Every question demands real examples — usually Sri Lankan, often personal. The marker tests critical thinking and reflection, not recall. Open book means you bring everything; the test is whether you can use it under time pressure.
The exam shape has been remarkably stable. The same lenses keep appearing — the Sri Lankan context simply updates (COVID, IMF, economic crisis, etc.).
→ Consumerism — almost always one question. Recent angles: sustainability, sufficiency lifestyle, post-COVID consumption, Eckhardt on the "myth of sustainable consumption."

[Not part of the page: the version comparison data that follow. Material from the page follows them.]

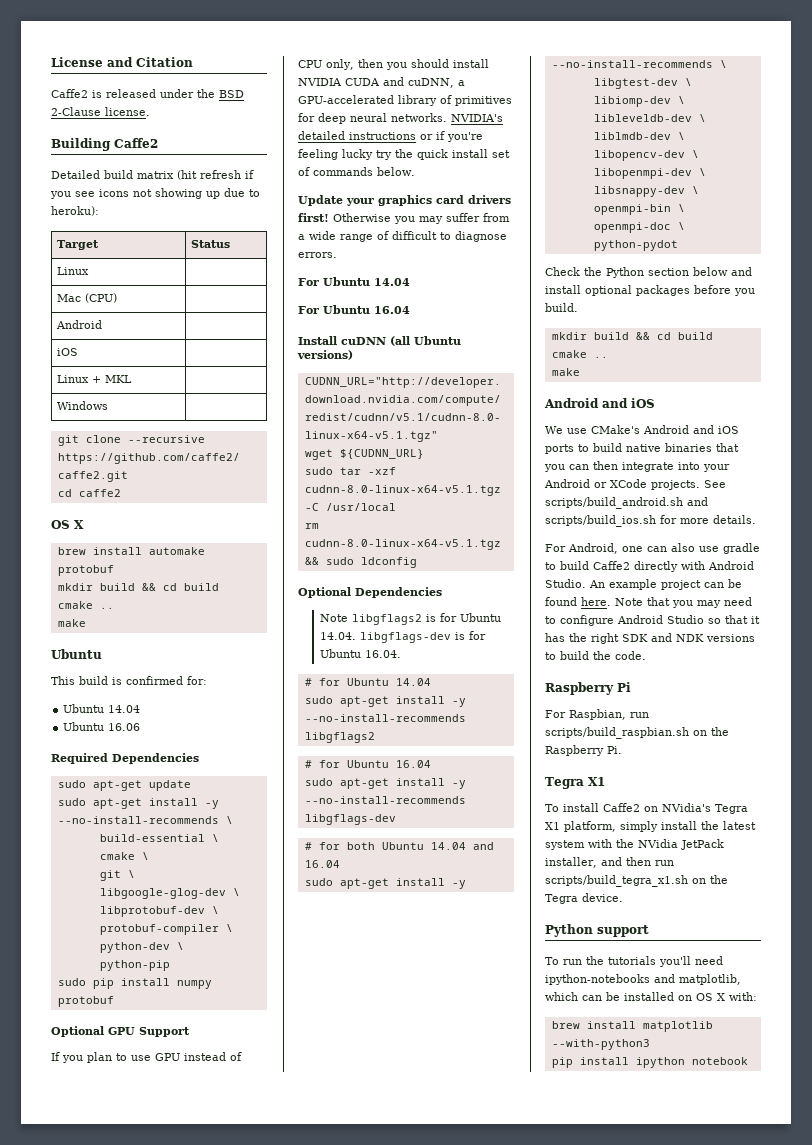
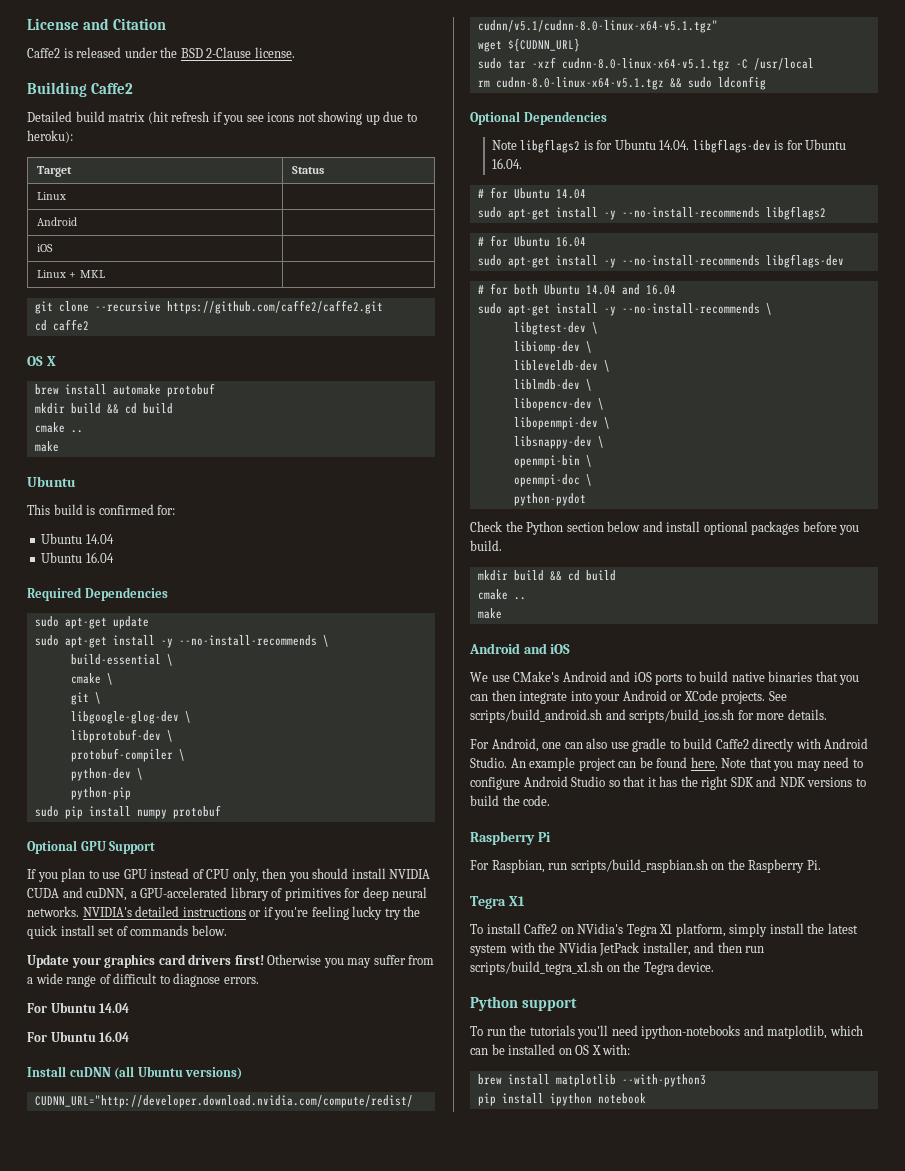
- Mac (CPU) |
- Windows |
  This build is confirmed for:
  Ubuntu 14.04
- Ubuntu 16.06
+ Ubuntu 16.04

→ Neoliberalism — almost always one question. Recent angles: gig economy, IMF reform, hegemonic discourse (Harvey), accumulation by dispossession.
→ Marxism — every year. Usually framed around "are managers a class?", alienation, class conflict, exploitation under participatory management.
→ Feminism — every year. Glass ceiling, gendering of organisations, women's experience, parental leave policies as feminist or not.
→ Postmodernism — every year. Identity, lifestyle, hybridity (Bhabha), "is Sri Lanka a postmodern society?"
→ Postcolonialism — every year. The gaze of the Other, multinational organisations, neocolonialism, defamiliarising.
→ Paradigms / Theorising — a meta-question almost every year. "Your ability to provide solutions is limited within your paradigm." This is where Topic 1 directly earns you marks.